When times are good, investors take on more risk. When the cycle turns, they offload this risk. The ensuing flight to quality may cause a gradual market downturn or, more likely, lead to a collapse. This description could be applied in general to a financial crisis, but could also be used to describe the recent meltdown in the US subprime mortgage market.
The surge in US subprime delinquencies redefined the market perception of mortgage risk, and this quickly spread to other sectors of the credit markets. Assets have fallen sharply in value and volatility has increased, while the commercial paper market has seized up, making the rollover of short-term obligations by banks, conduits and structured investment vehicles (SIVs) impossible.

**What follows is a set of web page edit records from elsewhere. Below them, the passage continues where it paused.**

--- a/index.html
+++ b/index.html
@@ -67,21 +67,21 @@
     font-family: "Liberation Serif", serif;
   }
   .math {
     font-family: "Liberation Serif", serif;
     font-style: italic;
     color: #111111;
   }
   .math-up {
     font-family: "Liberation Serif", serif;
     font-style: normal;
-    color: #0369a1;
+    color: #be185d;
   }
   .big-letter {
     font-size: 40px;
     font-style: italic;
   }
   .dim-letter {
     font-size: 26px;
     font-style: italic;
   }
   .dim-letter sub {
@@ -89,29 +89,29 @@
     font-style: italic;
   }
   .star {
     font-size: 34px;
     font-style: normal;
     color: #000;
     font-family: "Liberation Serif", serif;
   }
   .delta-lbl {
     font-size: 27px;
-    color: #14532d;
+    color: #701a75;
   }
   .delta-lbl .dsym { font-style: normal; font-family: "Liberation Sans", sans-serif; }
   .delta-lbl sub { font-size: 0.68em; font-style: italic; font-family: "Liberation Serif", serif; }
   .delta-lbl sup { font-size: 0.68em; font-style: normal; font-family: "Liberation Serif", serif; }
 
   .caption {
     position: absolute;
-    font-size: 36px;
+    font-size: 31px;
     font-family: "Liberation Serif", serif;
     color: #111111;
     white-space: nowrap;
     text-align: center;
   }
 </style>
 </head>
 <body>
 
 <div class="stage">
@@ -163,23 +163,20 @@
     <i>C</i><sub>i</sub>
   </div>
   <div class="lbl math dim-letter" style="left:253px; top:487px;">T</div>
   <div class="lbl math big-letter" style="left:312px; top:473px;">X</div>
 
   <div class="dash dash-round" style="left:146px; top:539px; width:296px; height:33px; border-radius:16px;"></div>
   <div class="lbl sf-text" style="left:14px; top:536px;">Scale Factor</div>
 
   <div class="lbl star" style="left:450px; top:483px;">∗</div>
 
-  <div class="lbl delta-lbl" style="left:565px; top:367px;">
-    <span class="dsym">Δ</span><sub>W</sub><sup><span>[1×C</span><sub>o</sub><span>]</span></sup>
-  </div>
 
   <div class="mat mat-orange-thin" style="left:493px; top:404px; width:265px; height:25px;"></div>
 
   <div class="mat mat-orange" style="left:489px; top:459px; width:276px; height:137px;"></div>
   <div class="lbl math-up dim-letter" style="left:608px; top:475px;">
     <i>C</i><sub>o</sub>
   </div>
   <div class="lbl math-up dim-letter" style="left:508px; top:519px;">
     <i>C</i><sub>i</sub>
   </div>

Looking back, risk premiums hit a record low back at the beginning of 2007 across a broad variety of assets. Credit spreads had ground to historic tight levels, and innovation and complexity were running rampant in order to create (high leverage) structures to generate enhanced returns. Investor appetite was strong and there was little discrimination between different types of vehicles. This combination of innovation and high leverage, difficulties in pricing and risk management of these structures, and the opaque nature of some of the products have formed a nasty cocktail with a rather unpleasant and potentially long-lasting hangover.

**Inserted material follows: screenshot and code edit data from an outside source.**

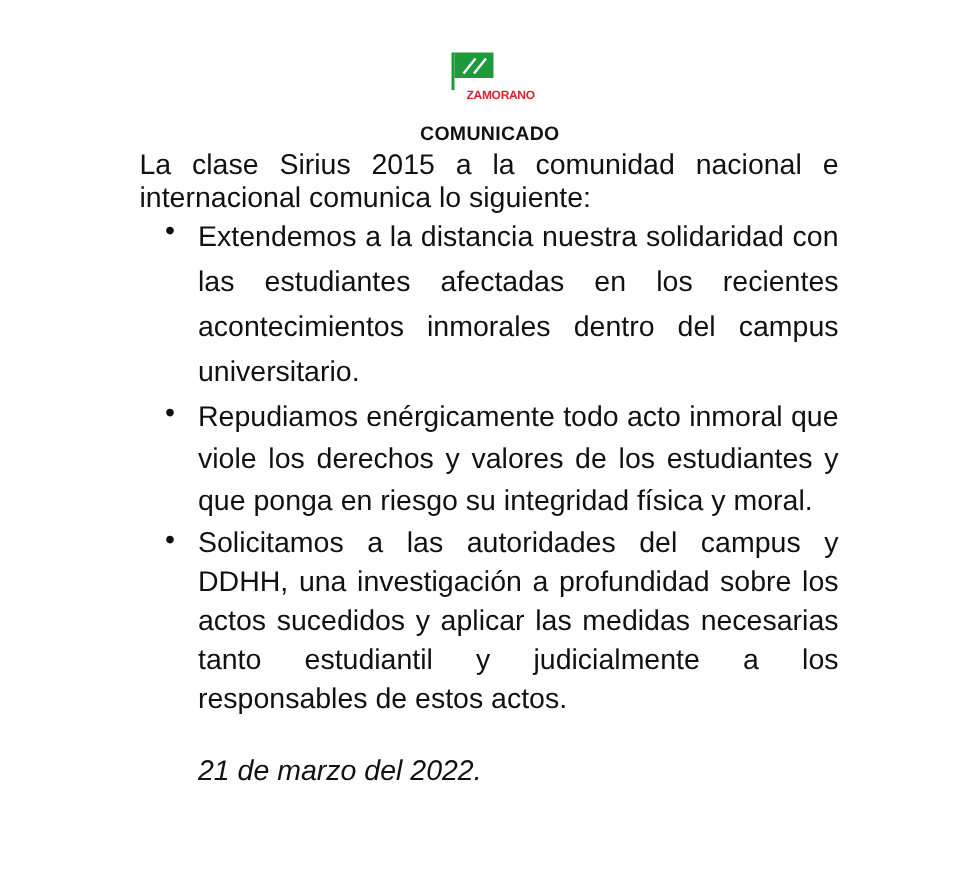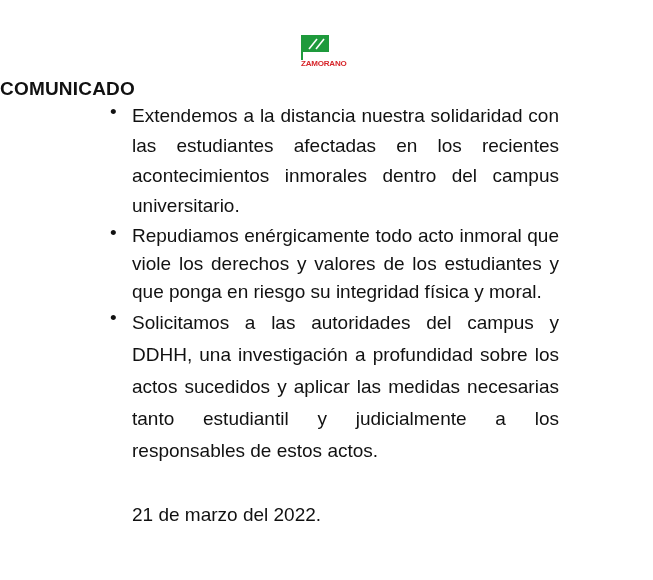--- a/index.html
+++ b/index.html
@@ -18,35 +18,35 @@
     .logo {
       position: absolute;
       left: 299px;
       top: 31px;
       width: 44px;
       height: 40px;
     }
     .logo svg { display: block; }
     .logo-text {
       position: absolute;
-      left: 2px;
+      left: 12px;
       top: 28px;
       font-size: 8px;
       font-weight: bold;
       color: #d7262b;
       letter-spacing: -0.2px;
       white-space: nowrap;
     }
     .title {
       position: absolute;
       left: 0;
       width: 653px;
       top: 78px;
-      text-align: left;
-      font-size: 19px;
+      text-align: center;
+      font-size: 13px;
       font-weight: bold;
       line-height: 22px;
       letter-spacing: 0.2px;
     }
     .content {
       position: absolute;
       left: 93px;
       top: 100px;
       width: 466px;
       font-size: 19px;
@@ -73,20 +73,21 @@
       position: absolute;
       left: -22px;
       top: 0;
     }
     .date {
       position: absolute;
       left: 132px;
       top: 504px;
       font-size: 19px;
       line-height: 22px;
+      font-style: italic;
     }
   </style>
 </head>
 <body>
 
 <div class="logo">
   <svg width="44" height="30" viewBox="0 0 44 30">
 
     <rect x="2" y="4" width="2" height="25" fill="#1e9a3c"></rect>
 
@@ -94,29 +95,30 @@
 
     <line x1="10" y1="18" x2="18" y2="8" stroke="#ffffff" stroke-width="1.6"></line>
     <line x1="17" y1="18" x2="25" y2="8" stroke="#ffffff" stroke-width="1.6"></line>
   </svg>
   <span class="logo-text">ZAMORANO</span>
 </div>
 
 <div class="title">COMUNICADO</div>
 
 <div class="content">
+  <p class="intro">La clase Sirius 2015 a la comunidad nacional e internacional comunica lo siguiente:</p>
   <ul class="bullets">
     <li class="bullet" style="margin-top:1px;">
       <span class="dot">•</span>
       <span style="display:block; line-height:30px;">Extendemos a la distancia nuestra solidaridad con las estudiantes afectadas en los recientes acontecimientos inmorales dentro del campus universitario.</span>
     </li>
     <li class="bullet" style="margin-top:1px;">
       <span class="dot">•</span>
       <span style="display:block; line-height:28px;">Repudiamos enérgicamente todo acto inmoral que viole los derechos y valores de los estudiantes y que ponga en riesgo su integridad física y moral.</span>
     </li>
     <li class="bullet" style="margin-top:1px;">
       <span class="dot">•</span>
-      <span style="display:block; line-height:32px;">Solicitamos a las autoridades del campus y DDHH, una investigación a profundidad sobre los actos sucedidos y aplicar las medidas necesarias tanto estudiantil y judicialmente a los responsables de estos actos.</span>
+      <span style="display:block; line-height:26px;">Solicitamos a las autoridades del campus y DDHH, una investigación a profundidad sobre los actos sucedidos y aplicar las medidas necesarias tanto estudiantil y judicialmente a los responsables de estos actos.</span>
     </li>
   </ul>
 </div>
 
 <div class="date">21 de marzo del 2022.</div>
 
 </body></html>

As with the May 2005 correlation crisis, a lot of attention has focused on financial models and their potential misuse in the credit world. Is the crisis the fault of the financial engineers who spend their days thinking about stochastic processes, default correlation and extreme value theory? Are the rating agencies to blame for using evermore complex models to assign ratings to highly leveraged products? Have banks been naively taking liquidity and gap risk under the assumption that certain events will not happen?
This article aims to highlight some of the problems with credit models and offer some solutions. I will argue that the structured credit market is suffering from the same problems that have existed in other, now more mature areas, but has been magnified by the explosive growth of credit derivatives. At the core of the problem is that structured credit is defined by relatively rare credit events and co-dependency that is hard to characterise and measure. But I will also suggest that, in the credit arena especially, we must look far beyond the actual models to their use, intended or otherwise, and the impact they can have on the market.

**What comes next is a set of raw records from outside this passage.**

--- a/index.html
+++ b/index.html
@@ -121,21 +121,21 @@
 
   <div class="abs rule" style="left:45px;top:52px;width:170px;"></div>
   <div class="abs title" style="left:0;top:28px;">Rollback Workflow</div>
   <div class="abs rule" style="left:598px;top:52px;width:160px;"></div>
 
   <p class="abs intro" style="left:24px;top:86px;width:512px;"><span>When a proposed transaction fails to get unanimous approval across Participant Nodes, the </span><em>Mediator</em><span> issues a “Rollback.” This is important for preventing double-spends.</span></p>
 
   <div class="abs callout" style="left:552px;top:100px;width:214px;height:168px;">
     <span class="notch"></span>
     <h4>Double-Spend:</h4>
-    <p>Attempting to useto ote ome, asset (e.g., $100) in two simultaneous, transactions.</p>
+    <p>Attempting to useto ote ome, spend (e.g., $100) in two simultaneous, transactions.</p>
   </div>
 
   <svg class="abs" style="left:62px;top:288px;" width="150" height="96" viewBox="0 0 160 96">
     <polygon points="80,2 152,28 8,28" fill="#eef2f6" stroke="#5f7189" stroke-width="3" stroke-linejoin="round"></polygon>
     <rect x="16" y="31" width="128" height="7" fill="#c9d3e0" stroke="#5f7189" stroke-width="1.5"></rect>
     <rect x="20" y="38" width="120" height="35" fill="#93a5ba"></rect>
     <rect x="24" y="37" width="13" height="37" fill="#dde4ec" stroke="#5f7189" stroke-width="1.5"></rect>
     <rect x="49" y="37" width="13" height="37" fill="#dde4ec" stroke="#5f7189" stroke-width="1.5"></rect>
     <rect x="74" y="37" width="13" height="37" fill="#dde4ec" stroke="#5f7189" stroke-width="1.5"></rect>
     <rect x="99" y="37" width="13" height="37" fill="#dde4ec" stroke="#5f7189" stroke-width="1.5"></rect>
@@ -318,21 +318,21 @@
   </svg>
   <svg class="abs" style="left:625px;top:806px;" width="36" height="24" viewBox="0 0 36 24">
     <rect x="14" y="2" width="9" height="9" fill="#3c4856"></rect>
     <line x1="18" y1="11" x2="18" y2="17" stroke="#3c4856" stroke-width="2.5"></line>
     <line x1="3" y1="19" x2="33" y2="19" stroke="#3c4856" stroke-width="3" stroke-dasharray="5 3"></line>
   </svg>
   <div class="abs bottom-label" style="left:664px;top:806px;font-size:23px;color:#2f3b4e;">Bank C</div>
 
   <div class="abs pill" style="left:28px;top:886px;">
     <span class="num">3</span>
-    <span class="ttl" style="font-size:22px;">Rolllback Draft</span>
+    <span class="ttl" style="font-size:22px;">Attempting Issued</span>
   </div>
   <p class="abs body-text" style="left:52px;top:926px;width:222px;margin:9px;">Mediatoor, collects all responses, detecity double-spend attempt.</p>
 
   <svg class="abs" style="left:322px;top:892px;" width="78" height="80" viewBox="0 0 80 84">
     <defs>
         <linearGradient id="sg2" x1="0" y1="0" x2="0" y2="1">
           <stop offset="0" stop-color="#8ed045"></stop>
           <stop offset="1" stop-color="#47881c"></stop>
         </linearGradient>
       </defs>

This article will make a broad division between objective and risk-neutral models. The former category refers to economic representations defining a rating or mark-to-model price via subjective assessment of credit risk (default probability and risk premium). Risk-neutral models, on the other hand, are used under the implicit assumption that there exists some underlying hedging strategy to justify the price.
This term can broadly cover three areas:
- Rating agency models.
- Mark-to-model approaches, which are used by investors to price products that are illiquid.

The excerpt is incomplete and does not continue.